Logstash 2.3.2 hung with no useful logging

Hi all,

I was tuning my logstash instance working on

  • pipeline-workers,
  • pipeline-batch-size,
  • elasticsearch output workers.

I run logstash several times over the days, every time killing -9 it when I collected enough performance metrics.

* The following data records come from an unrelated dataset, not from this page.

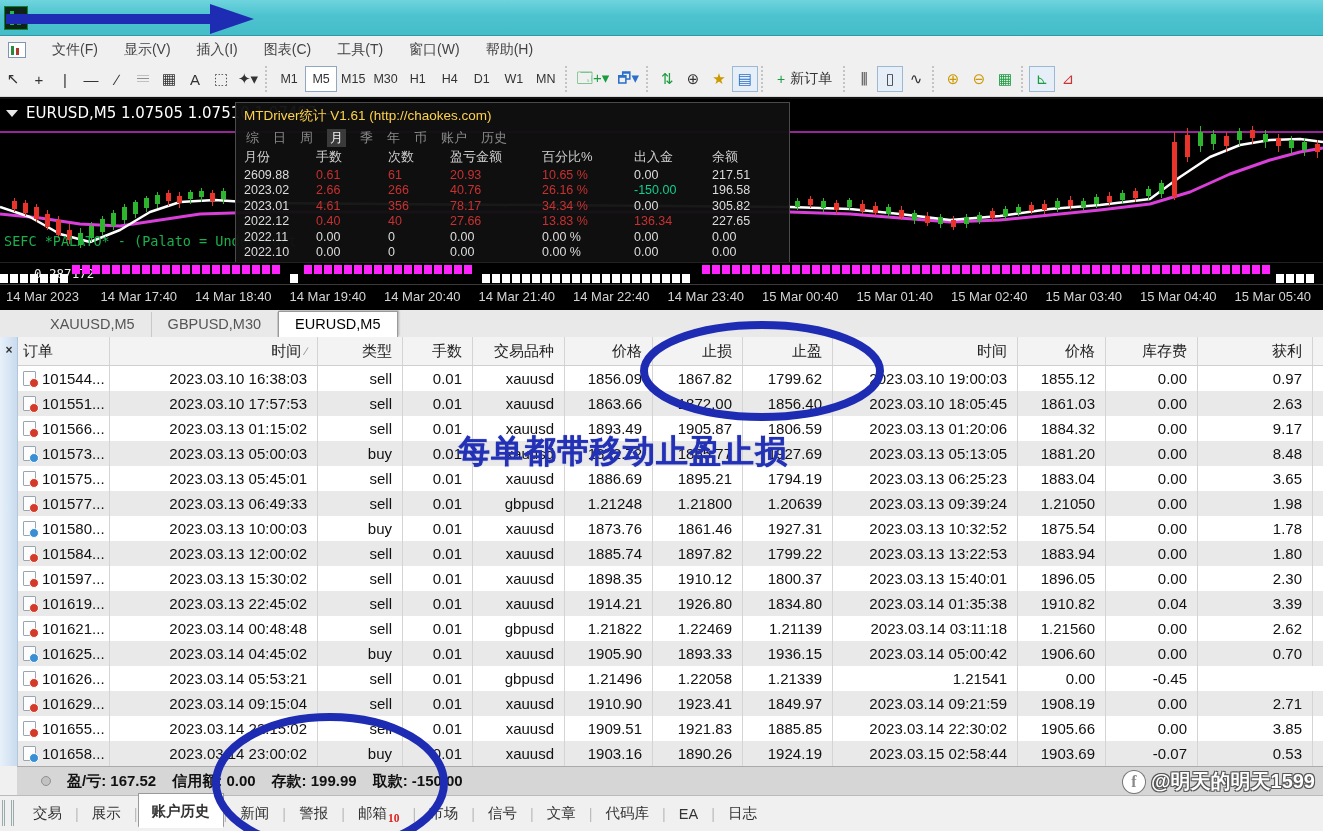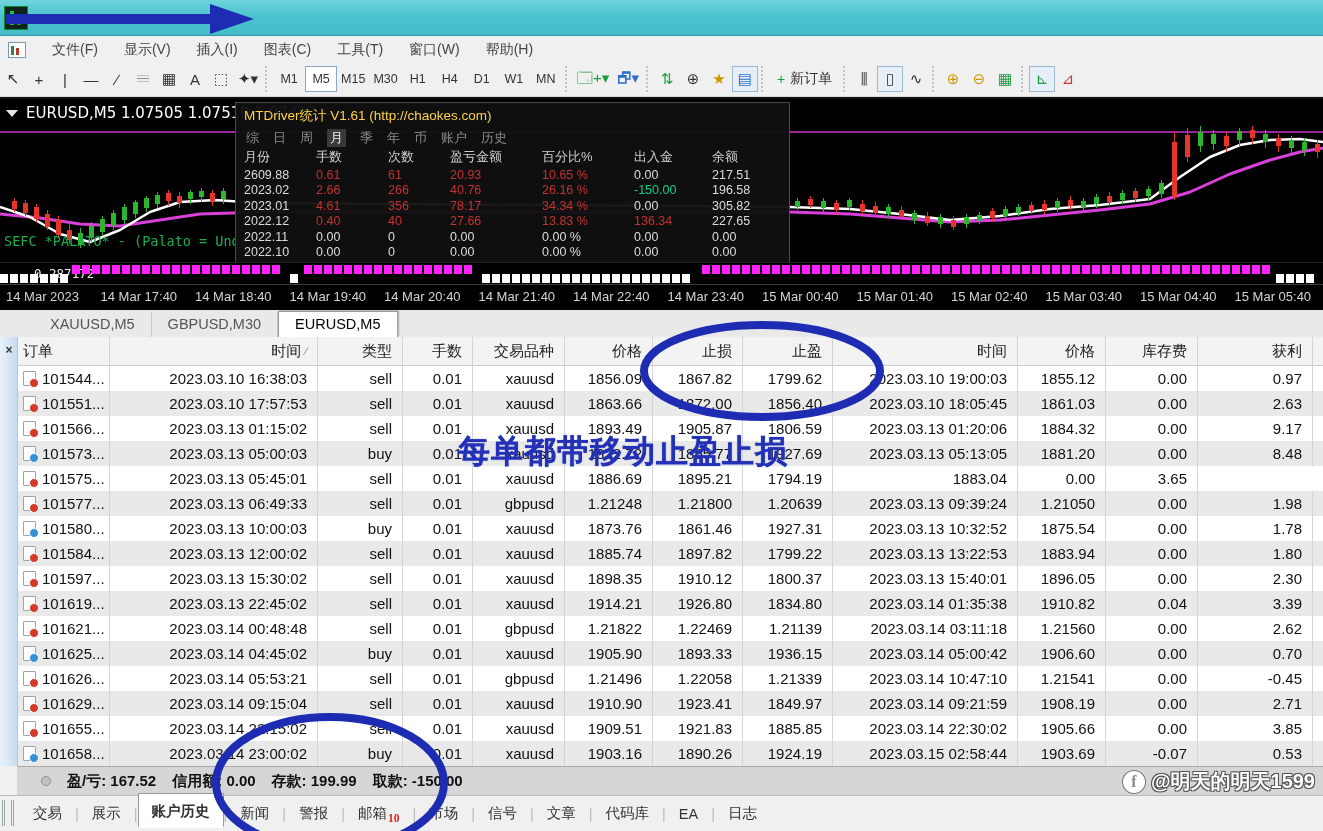--- a/index.html
+++ b/index.html
@@ -787,6 +787,9 @@
             <span>1794.19</span>
           </div>
           <div class="hcell">
+            <span>2023.03.13 06:25:23</span>
+          </div>
+          <div class="hcell">
             <span>1883.04</span>
           </div>
           <div class="hcell">

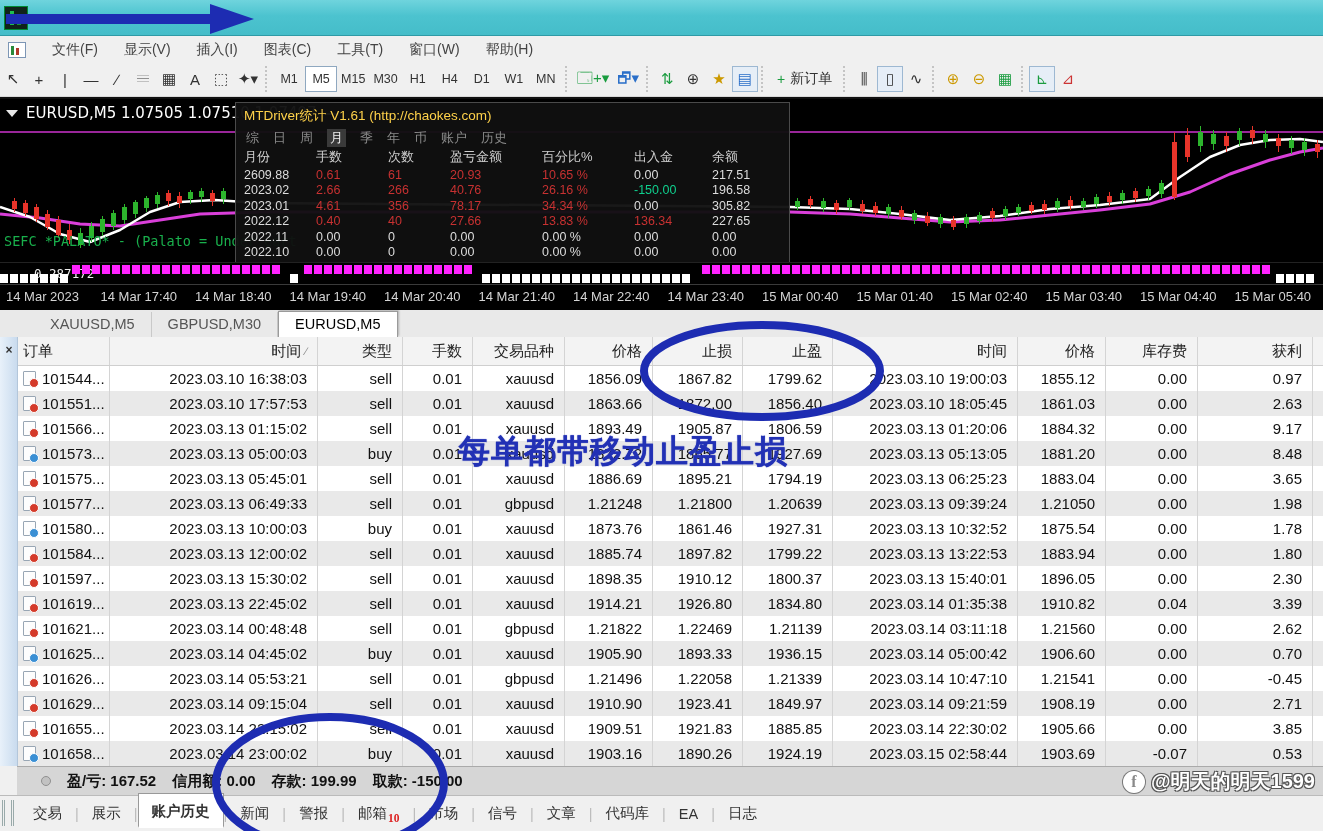--- a/index.html
+++ b/index.html
@@ -1099,9 +1099,6 @@
             <span>1.21339</span>
           </div>
           <div class="hcell">
-            <span>2023.03.14 10:47:10</span>
-          </div>
-          <div class="hcell">
             <span>1.21541</span>
           </div>
           <div class="hcell">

However, the last time I tried to run it after changing elasticsearch output workers from 5 to 6 and Logstash got hung.
Actually it is running, it is populating logstash.log, but it is not processing events. Even if I kill it and try to start again, or rollback to the previous working configuration, will not solve the issue.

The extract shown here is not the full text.